Now, I happen to hold this view myself (for somewhat other reasons), but I’ve seen nothing but strong pushback against it on Less Wrong and in other rationalist spaces. Am I to understand this as a reversal? That is, suppose I claim that the probability of some event X is P(X); I’m then asked whether I’d be willing to make some bet (my willingness for which, it is alleged, is implied by my claimed probability estimate); and I say: “No, no. I didn’t say anything at all about what my decision theory is like, so you can’t assume a single solitary thing about what bets I am or am not willing to make; and, in any case, probability theory is prior to decision theory, so my probability estimate stands on its own, without needing any sort of validation from my betting behavior!”—is this fine? Is it now the consensus view, that such a response is entirely valid and unimpeachable?
I personally think decision theory is more important than probability theory. And anthropics does introduce some subtleties into the betting setup—you can’t bet or receive rewards if you’re dead.
But there are ways around it. For instance, if the cold war is still on, we can ask how large X has to be if you would prefer X units of consumption after the war, if you survive, to 1 unit of consumption now.
Obviously the you that survived the cold war and knows they survived, cannot be given a decent bet on the survival. But we can give you a bet on, for instance “new evidence has just come to light showing that the cuban missile crisis was far more dangerous/far safer than we thought. Before we tell you the evidence, care to bet in which direction the evidence will point?”
Then since we can actually express these conditional probabilities in bets, the usual Dutch Book arguments show that they must update in the standard way.
Well, creating a decision theory that takes into account the possibility of dying is trivial.
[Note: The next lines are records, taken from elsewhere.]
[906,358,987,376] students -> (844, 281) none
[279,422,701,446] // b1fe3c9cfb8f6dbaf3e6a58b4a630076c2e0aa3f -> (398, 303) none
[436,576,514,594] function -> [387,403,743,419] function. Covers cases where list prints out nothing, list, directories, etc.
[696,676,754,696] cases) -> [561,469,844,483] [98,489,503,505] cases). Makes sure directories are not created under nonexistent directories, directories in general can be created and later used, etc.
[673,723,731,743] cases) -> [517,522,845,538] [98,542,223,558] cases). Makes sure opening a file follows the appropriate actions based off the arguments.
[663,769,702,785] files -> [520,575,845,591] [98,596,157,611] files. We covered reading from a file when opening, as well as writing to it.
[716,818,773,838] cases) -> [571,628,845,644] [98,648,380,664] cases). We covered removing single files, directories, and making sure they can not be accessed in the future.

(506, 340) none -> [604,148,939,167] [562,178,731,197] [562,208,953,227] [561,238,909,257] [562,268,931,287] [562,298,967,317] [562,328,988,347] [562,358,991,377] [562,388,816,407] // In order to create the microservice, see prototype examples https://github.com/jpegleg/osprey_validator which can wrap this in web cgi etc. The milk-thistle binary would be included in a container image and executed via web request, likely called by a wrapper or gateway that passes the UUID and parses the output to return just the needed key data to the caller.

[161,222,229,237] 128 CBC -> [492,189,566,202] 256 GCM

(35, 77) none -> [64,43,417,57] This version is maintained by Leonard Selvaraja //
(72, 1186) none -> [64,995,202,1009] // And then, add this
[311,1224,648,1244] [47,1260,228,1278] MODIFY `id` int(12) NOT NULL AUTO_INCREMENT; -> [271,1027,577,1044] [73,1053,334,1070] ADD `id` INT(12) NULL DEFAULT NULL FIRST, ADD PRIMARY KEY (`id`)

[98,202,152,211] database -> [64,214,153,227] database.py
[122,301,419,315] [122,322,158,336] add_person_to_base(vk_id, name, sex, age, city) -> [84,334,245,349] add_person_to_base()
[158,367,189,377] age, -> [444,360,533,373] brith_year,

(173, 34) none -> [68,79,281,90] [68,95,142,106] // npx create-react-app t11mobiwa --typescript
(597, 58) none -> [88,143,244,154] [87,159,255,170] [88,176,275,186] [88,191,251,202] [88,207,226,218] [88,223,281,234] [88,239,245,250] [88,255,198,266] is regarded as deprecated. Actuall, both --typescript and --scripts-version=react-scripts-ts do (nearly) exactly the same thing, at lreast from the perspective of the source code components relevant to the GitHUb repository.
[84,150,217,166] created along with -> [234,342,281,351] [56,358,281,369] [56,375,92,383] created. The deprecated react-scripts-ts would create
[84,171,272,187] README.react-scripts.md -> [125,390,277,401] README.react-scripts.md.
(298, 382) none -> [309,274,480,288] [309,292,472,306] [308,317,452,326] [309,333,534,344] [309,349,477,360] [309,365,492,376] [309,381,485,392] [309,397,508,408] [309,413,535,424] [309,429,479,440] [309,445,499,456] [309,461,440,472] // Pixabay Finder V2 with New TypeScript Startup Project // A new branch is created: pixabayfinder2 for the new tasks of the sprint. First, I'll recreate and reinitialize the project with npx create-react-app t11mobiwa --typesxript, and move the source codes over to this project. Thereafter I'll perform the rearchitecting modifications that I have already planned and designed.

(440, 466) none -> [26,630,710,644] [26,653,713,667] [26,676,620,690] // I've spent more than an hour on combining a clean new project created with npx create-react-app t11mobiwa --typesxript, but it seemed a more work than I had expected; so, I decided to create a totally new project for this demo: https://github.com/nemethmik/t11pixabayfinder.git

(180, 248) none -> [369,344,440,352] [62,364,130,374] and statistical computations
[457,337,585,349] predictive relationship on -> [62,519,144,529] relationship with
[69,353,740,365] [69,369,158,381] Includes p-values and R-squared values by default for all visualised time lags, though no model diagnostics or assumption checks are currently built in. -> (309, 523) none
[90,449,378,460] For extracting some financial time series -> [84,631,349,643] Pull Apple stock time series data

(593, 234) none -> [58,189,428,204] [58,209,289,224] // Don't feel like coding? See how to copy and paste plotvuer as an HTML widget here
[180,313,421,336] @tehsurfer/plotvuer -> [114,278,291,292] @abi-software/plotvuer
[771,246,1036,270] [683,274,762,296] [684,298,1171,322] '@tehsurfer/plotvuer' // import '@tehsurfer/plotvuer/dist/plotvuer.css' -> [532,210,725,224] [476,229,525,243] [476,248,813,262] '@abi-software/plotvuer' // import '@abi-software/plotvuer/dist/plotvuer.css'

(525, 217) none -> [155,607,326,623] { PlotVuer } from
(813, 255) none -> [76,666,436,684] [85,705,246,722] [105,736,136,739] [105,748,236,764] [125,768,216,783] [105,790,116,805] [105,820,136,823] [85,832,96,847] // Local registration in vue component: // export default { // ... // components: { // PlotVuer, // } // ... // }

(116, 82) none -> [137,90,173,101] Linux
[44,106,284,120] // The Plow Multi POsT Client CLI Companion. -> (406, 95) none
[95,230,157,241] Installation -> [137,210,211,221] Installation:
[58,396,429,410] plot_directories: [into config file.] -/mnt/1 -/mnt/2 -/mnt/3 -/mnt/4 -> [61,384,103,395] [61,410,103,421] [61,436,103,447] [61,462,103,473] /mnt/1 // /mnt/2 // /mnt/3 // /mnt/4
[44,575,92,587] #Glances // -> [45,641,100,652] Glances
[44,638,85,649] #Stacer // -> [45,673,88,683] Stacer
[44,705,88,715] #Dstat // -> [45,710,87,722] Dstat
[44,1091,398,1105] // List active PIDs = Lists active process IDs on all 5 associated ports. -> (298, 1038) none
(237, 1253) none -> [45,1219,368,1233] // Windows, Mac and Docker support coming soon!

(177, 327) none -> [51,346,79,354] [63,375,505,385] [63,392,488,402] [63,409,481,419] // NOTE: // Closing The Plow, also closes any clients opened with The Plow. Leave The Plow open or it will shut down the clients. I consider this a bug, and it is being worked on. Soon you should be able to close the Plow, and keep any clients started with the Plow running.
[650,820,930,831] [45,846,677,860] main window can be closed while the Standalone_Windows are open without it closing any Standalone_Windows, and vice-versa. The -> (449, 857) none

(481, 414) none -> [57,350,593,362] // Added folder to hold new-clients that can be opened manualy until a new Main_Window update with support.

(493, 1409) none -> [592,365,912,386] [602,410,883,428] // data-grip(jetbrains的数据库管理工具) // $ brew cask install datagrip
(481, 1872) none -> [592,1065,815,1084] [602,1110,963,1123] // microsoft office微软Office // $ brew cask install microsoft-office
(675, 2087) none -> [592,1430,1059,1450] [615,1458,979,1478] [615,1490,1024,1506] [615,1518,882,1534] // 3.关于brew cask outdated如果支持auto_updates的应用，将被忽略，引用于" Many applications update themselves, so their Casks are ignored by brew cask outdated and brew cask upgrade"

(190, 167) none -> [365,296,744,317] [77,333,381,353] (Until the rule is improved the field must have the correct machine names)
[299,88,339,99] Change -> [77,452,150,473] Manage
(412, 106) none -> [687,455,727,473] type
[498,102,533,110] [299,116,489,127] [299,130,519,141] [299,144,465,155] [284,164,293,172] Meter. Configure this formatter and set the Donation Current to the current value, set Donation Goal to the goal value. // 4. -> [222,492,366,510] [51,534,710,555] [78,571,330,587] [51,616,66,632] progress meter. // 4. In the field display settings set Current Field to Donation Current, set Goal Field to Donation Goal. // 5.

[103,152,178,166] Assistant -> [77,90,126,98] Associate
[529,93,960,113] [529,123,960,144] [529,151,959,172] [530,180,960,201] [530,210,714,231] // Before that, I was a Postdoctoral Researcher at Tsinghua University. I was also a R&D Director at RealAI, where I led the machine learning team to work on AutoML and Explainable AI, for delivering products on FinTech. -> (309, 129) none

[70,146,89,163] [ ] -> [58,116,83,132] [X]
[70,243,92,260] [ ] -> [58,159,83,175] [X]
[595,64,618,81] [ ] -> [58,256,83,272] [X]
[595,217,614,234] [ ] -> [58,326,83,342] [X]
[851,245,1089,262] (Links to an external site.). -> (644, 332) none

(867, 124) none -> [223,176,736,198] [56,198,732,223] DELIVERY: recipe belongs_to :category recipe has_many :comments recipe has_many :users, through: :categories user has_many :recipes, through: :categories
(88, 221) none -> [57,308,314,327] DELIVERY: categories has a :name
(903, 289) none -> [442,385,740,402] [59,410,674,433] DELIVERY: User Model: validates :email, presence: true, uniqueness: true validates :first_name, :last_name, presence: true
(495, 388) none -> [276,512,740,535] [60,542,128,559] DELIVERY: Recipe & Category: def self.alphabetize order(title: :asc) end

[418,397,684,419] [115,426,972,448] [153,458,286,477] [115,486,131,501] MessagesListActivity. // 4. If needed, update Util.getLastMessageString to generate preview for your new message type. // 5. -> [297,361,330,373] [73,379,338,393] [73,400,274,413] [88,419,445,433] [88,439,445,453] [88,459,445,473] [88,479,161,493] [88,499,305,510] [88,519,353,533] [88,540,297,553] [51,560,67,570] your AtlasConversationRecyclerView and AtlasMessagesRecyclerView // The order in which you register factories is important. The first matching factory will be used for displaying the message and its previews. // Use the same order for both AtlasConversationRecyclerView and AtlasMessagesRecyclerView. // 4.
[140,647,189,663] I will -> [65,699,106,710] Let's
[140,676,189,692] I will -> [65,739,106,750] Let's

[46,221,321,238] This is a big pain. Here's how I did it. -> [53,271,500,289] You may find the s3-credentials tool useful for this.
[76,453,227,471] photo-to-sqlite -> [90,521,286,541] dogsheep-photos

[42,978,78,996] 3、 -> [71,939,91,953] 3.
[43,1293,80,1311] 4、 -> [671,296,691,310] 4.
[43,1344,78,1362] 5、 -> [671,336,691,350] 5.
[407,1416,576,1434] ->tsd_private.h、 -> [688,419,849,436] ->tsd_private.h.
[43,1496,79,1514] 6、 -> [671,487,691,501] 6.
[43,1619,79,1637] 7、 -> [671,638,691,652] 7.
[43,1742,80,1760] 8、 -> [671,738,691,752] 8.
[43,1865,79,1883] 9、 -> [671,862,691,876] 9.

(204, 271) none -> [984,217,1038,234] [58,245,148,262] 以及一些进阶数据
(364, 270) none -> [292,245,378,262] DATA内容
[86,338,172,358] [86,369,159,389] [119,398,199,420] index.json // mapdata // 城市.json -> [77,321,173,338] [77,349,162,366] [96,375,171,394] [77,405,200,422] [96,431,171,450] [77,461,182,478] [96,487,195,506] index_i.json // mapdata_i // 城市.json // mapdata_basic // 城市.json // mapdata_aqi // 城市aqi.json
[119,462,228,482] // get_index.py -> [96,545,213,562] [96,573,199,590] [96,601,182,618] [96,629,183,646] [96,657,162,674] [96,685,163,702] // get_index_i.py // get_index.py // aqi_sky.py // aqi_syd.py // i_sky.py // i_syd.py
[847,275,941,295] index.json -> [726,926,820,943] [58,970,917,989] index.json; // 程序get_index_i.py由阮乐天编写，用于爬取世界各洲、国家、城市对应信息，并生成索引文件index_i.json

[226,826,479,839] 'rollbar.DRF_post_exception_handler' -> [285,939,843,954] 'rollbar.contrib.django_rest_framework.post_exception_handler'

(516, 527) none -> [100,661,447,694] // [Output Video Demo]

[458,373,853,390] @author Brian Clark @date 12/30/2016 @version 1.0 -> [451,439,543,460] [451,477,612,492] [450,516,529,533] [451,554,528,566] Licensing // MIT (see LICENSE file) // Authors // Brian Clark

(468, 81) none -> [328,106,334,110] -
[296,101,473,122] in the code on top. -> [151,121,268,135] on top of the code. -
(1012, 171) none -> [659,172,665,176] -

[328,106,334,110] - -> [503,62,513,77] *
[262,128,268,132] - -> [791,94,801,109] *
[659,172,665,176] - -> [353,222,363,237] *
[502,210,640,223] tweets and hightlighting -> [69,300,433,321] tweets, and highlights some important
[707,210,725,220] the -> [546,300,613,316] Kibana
If the fraction of wins where you survive is a and the fraction of loses you survive is b, then if your initial probability of winning is w, we get:
Adjusted probability = ap/(ap+bq)
This is 1 when b=0.
This works for any event, not just wins or losses. We can easily derive the betting scheme from the adjusted probability. Is having to calculate the betting scheme from an adjusted probability really a great loss?
If we’re going to bet, we have to bet on the right thing. The question isn’t about whether I survived the Cold War (which we already know), it’s about whether the Cold War was dangerous. So, what would I actually bet on? I don’t know how to quantify the dangerousness of the Cold War in real life, but here’s a simpler scenario: if Omega flipped a coin before the Cold War and, if it came up heads, he precisely adjusted the circumstances to make it so the Cold War had a 25% chance of killing me, and if tails, a 75% chance, then asked me to bet on heads or tails now in 2018, I would be willing to bet on heads at up to 3:1 odds.
No. Here is the correct formalization:
S = we observe that we have survived
Ws = Cold War safe
Wd = Cold War dangerous
We want P(Ws|S)—probability that the Cold War is safe, given that we observe that we have survived:
P(Ws|S) = P(Ws) × P(S|Ws) / P(S)
Note that P(S) = 1, because the other possibility—P(we observe that we haven’t survived)—is impossible. (Is it actually 1 minus epsilon? Let’s say it is; that doesn’t materially change the reasoning.)
This means that this—
… is false. P(S|Ws) is 1, and P(S) is 1. (Cogito ergo sum and so on.)
So observing that we have survived is not positive evidence for the Cold War being safe.
The negation of S is “we don’t observe we have survived”, which is perfectly possible.
Otherwise, your argument proves too much, and undoes all of probability theory. Suppose for the moment that a nuclear war wouldn’t have actually killed us, but just mutated us into mutants. Then let S’ be “us non-mutants observe that there was no nuclear war”. By your argument above, P(S’)=1, because us non-mutants cannot observe a nuclear war - only the mutant us can do so.
But the problem is now entirely non-anthropic. It seems to me that you have to either a) give up on probability altogether, or b) accept that the negation of S’ includes “us mutants observe a nuclear war”. Therefore the negation of a “X observes Y” can include options where X doesn’t exist.
What do you mean by this? If you are referring to the fact that we can ask “have we survived the Cold War” and answer “not yet” (because the Cold War isn’t over yet), then I don’t see how this salvages your account. The question you asked to begin with is one which it is only possible to ask once the Cold War is over, so “not yet” is inapplicable, and “no” remains impossible.
If you mean something else, then please clarify.
As for the rest of your comment… it seems to me that if you accept that “us, after we’ve suffered some mutations” is somehow no longer the same observers as “us, now”, then you could also say that “us, a second from now” is also no longer the same observers as “us, now”, at which point you’re making some very strong (and very strange) claim about personal identity, continuity of consciousness, etc. Any such view does far more to undermine the very notion of subjective probability than does my account, which only points out that dead people can’t observe things.
I’m pointing out that the negation of S=”X observes A at time T” does not imply that X exists. S’=”X observes ~A at time T” is subset of ~S, but not the whole thing (X not existing at all at time T is also a negation, for example). Therefore, merely because S’ is impossible, does not mean that S is certain.
The point about introducing differences in observers, is that this is the kind of thing that your theory has to track, checking when an observer is sufficiently divergent that they can be considered different/the same. Since I take a more “god’s eye view” of these problems (extinctions can happen, even without observers to observe them), it doesn’t matter to me whether various observers are “the same” or not.
The key question here is what exactly is P(S). Let’s simplify and assume that there is a guy called Bob who was born before the Cold War and will survive to the end unless there is a nuclear holocaust. The question is: is P(S)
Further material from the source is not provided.